中国人骨子里喜欢围墙吗?似乎也不尽然。古代的围墙与战争防御有关,区别是欧洲人多把墙和墙与建筑主体统一起来,形成城堡,而中国人把墙的功能推到极端,使墙成为“长城”。墙没有观赏价值,除非它变成长城;但城堡如果建造得好就有了观赏性。现代社会的围墙不再具有军事功能,可中国人为什么还喜欢圈墙?这似乎是令人费解的事情。仔细想想,也不奇怪。中国的墙有了另一种功能,就是圈占公地。在公地上把墙圈起来,其实是建立一种排他性权利,想把公地变为准私有土地。这种心理放大以后,一个社区的人们也会有集体圈墙意识,用大墙把自己围起来。因为普遍的圈墙,中国城市的“街区”便很大,于是,城市便发生“毛细血管不通”的交通问题,于是就堵车,就有了雾霾,就把一个中国搞到灰蒙蒙的程度。在现代和平时期,人们有足够的技术划定私有土地边界,用圈墙的办法维护产权实在是“负和”行为。
政府勿自大,官员须自律
中国的历史典籍包含了丰富的关于人类行为文明的教导,但令人惭愧的是,中国人实际行为的文明程度似乎离古代前贤的教导越来越远。美丽中国,必须有美好的社会,否则,美丽的人文景观造就不出来,美丽的自然景观也会被蹂躏糟蹋。
身边的很多朋友说,宗教对人性教化有作用;宗教存在的意义其实与有没有“上帝”无关。这话不是完全没有道理。宗教关照人的“灵魂”,政府关照社会公共事务,私人关照自己的钱袋子,这大概是亚当•斯密没有认真讨论过的人类社会的最基础的社会分工。社会越自由竞争,这种分工越会有效。在自由选择权比较充分的状态下,那些荷尔蒙水平比较低的人士去选择做教会人士,容易做到清心寡欲,做道德模范的心理成本比较低。一般老百姓不懂得这一点,便真以为他们是做出牺牲的道德模范,也便敬他们几分,多少会约束自己的行为。而那些荷尔蒙水平高、冒险劲头大的人士,更容易选择在商场打拼。对这部分人的约束,可由政府承当。政府官员要中庸敦厚,给社会制定公正规则,维护社会秩序,做一个“守夜人”。这便构成了一个美好社会的基础。
中国佛教太过“出世”,和尚喜欢做“哲学家”,难以充当教化民众的作用。中国老百姓又有信奉“多神教”的传统,西方人批评说这是没有“信仰”,其实是“信仰”比较原始罢了。这种情况下,政府便须责无旁贷地承担教化作用,官员应尽可能地成为道德楷模,至少应该守住道德底线,否则社会就会不大和谐。如果政府官员的平均道德水准连百姓也不如,那就会世风日下、物欲横流了。这样的社会不会美好。

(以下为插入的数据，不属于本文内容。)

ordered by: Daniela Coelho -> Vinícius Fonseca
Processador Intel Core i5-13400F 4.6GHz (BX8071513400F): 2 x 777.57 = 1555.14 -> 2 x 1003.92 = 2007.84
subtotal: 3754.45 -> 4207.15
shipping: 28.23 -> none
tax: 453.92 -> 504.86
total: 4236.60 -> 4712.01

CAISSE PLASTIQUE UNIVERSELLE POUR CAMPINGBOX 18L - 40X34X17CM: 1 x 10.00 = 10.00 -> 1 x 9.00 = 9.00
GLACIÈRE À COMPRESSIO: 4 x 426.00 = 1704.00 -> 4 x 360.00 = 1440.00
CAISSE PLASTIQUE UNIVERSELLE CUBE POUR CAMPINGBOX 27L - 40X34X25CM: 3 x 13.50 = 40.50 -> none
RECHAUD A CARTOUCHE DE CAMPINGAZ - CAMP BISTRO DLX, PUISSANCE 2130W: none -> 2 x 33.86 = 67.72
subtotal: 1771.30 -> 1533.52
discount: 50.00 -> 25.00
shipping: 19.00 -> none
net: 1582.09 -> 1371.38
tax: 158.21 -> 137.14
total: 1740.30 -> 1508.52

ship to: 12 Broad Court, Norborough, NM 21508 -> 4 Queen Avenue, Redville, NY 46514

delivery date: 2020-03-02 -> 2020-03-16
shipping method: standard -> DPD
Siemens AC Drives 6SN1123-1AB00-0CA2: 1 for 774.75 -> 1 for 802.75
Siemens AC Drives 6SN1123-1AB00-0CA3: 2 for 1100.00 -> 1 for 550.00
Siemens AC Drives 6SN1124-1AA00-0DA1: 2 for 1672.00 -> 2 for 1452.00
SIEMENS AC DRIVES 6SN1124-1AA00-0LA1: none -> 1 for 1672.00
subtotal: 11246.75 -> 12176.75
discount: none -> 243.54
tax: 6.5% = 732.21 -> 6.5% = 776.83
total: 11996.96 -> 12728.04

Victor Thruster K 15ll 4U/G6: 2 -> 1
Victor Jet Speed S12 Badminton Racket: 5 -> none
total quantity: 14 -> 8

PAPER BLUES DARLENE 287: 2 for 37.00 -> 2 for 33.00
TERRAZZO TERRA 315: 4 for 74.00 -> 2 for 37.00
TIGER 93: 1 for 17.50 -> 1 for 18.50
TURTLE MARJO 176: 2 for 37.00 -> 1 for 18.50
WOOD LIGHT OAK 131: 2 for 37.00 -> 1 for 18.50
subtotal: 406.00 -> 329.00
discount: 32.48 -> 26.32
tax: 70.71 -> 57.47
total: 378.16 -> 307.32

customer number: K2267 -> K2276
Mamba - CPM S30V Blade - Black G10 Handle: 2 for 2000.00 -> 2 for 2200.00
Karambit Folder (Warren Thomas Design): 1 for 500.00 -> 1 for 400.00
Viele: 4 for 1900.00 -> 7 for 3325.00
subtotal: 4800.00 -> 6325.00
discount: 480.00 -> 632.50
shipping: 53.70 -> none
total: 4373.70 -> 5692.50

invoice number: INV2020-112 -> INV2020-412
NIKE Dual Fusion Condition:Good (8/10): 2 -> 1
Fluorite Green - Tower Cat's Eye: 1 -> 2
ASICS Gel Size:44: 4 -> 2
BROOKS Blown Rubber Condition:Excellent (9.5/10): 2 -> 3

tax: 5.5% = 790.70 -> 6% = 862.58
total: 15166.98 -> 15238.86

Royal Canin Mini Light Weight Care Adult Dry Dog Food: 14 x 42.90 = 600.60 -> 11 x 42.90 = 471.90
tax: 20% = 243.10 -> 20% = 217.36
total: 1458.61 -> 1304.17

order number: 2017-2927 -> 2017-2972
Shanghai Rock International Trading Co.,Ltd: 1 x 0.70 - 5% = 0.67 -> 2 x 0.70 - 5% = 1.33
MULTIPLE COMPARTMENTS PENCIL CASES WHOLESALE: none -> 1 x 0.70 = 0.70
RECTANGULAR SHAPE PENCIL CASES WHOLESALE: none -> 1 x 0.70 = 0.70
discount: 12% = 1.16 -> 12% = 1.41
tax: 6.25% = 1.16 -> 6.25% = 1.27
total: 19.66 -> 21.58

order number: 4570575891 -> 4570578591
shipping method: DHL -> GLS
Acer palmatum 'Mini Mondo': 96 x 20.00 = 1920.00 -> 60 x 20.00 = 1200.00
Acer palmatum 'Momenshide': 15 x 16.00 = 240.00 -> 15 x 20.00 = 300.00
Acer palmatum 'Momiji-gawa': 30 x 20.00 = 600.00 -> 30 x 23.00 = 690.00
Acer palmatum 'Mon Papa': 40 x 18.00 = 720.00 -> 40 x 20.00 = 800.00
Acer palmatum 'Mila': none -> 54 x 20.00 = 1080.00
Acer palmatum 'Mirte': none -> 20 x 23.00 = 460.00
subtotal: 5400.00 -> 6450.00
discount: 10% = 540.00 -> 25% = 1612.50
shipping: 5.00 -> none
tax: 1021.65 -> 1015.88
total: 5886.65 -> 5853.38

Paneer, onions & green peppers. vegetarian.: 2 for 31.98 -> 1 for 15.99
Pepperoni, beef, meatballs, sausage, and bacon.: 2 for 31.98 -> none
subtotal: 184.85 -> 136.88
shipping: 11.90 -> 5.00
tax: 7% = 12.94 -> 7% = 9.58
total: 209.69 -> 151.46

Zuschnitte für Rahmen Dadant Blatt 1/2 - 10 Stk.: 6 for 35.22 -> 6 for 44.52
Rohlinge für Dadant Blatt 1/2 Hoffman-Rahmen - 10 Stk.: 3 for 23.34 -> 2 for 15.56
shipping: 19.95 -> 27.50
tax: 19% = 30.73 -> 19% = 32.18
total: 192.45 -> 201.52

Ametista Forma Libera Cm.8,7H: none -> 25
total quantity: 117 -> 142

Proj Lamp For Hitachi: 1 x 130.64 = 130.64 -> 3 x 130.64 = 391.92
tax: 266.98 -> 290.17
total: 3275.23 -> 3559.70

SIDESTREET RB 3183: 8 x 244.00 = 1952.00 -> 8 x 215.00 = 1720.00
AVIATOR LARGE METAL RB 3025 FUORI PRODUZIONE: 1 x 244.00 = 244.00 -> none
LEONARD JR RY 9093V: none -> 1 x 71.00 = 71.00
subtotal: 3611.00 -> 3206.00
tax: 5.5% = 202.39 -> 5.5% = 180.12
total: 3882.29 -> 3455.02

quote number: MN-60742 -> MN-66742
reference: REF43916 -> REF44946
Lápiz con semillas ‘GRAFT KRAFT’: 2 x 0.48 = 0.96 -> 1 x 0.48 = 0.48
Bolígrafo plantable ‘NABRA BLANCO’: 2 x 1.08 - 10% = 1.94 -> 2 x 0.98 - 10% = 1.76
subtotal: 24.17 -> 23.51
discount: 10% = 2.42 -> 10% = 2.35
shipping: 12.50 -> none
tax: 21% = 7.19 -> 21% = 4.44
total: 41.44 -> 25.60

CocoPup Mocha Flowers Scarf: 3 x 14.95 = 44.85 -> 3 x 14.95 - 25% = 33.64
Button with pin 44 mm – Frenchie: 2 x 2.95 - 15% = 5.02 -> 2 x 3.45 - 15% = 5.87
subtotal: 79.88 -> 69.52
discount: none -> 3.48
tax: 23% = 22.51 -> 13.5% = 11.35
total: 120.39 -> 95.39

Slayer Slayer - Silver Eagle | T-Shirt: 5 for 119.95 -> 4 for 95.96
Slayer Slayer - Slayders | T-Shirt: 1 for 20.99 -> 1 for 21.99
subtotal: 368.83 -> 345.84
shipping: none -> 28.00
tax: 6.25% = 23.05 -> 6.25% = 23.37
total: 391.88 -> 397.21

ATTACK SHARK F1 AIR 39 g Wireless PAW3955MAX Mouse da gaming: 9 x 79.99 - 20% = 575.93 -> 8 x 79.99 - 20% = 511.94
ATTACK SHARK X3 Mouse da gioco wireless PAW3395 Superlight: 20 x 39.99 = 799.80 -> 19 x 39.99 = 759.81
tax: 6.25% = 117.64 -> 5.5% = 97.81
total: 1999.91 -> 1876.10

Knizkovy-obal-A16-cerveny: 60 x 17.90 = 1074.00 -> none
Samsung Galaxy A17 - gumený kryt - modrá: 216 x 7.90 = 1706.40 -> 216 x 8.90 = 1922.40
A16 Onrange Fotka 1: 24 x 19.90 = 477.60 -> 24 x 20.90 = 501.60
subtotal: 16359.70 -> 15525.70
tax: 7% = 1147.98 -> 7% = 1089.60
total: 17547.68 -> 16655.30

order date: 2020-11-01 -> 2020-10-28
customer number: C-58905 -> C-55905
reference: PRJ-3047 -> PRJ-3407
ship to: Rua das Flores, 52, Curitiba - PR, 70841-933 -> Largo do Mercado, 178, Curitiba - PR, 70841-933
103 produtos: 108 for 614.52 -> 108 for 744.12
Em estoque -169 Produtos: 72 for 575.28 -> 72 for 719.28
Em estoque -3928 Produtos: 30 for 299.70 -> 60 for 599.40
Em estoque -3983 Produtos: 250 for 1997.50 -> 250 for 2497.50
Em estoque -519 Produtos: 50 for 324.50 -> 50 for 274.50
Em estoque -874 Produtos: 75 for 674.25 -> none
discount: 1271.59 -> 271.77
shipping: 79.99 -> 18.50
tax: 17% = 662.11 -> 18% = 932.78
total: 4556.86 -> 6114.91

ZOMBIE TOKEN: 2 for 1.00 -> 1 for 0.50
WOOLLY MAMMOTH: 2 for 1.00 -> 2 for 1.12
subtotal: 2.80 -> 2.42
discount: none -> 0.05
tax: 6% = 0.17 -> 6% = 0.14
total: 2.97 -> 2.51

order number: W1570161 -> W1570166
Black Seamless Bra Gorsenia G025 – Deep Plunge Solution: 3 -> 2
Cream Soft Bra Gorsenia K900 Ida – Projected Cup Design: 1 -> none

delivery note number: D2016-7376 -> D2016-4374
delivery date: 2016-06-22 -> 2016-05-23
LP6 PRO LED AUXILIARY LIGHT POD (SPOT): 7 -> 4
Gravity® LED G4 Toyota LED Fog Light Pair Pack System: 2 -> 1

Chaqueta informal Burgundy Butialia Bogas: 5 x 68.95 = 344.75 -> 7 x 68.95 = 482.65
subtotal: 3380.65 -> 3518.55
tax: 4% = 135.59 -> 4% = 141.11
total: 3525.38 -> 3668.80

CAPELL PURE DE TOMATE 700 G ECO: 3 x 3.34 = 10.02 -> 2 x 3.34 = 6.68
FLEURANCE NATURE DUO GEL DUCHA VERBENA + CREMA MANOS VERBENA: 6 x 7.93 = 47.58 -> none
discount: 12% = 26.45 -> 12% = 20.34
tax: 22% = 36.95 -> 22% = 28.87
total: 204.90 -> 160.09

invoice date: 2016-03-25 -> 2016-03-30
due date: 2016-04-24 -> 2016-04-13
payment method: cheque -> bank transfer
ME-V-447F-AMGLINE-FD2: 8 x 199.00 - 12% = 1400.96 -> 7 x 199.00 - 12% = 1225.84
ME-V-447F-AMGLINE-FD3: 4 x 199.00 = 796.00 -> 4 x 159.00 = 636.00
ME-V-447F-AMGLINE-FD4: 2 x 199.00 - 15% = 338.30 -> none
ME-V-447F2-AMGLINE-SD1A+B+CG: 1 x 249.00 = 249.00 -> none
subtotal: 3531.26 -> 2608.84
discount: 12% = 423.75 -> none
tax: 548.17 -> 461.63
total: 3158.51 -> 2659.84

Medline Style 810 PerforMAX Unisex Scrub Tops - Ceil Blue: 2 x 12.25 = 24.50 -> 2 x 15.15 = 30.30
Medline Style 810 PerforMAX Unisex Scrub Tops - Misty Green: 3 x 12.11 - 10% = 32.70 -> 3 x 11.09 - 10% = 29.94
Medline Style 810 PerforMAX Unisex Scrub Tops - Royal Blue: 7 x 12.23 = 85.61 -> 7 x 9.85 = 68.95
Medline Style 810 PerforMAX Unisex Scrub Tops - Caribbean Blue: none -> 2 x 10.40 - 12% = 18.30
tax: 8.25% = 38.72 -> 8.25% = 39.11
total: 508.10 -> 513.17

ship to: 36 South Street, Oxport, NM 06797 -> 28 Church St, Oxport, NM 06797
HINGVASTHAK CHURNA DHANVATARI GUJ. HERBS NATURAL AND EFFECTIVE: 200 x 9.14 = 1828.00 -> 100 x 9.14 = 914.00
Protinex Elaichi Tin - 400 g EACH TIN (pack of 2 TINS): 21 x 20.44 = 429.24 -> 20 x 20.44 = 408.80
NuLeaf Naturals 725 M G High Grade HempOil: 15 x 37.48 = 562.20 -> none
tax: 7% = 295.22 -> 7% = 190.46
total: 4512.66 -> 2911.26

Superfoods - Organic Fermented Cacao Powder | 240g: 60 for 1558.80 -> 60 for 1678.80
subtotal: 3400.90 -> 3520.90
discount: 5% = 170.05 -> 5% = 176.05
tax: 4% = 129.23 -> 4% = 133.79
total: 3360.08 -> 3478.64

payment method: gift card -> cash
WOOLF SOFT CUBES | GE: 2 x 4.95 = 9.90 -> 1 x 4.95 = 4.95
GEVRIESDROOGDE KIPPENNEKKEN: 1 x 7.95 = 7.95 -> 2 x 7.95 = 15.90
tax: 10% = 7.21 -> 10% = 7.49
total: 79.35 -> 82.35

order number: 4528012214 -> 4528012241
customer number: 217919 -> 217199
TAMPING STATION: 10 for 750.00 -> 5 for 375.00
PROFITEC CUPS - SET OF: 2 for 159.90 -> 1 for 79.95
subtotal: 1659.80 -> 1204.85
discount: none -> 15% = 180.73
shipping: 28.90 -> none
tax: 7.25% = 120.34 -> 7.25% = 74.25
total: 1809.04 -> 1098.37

当然,政府官员仅仅做道德楷模是不够的,还要履行公共管理职责,给社会提供一个诚信为本的商业环境。政府及其官员何以承当此种责任?对此,我们可以给出很多说法,但最重要的一条是,政府千万不要将私人商业行为看作洪水猛兽。商业信誉主要建立在民间往来的基础上,民间合作能在相当大的程度上解决商业信誉问题,只要政府尽量不直接介入民间的交易,只是充当最基本的制度供应者和主要基础设施的供应者,商业诚信原则的建立就会省事得多。社会生活的多元化使政府有可能中立,而中立又有可能使政府公正。政府的公正是商业诚信原则最根本的保证。
在我看来,要在相当长的一个时期内把确立和保护私人财产权作为首要的社会发展任务,并围绕这个目标的实现逐步改革一切不适宜的政治经济制度,使政府成为可靠的财产权利保护者和商业诚信原则维护者。说通俗的一句话,便是政府勿自大,官员须自律。没有这一点,权力便无法装进笼子里。把政府与社会的关系摆正,是建设“美丽中国”的根本保障。(来源:华尔街日报中文网)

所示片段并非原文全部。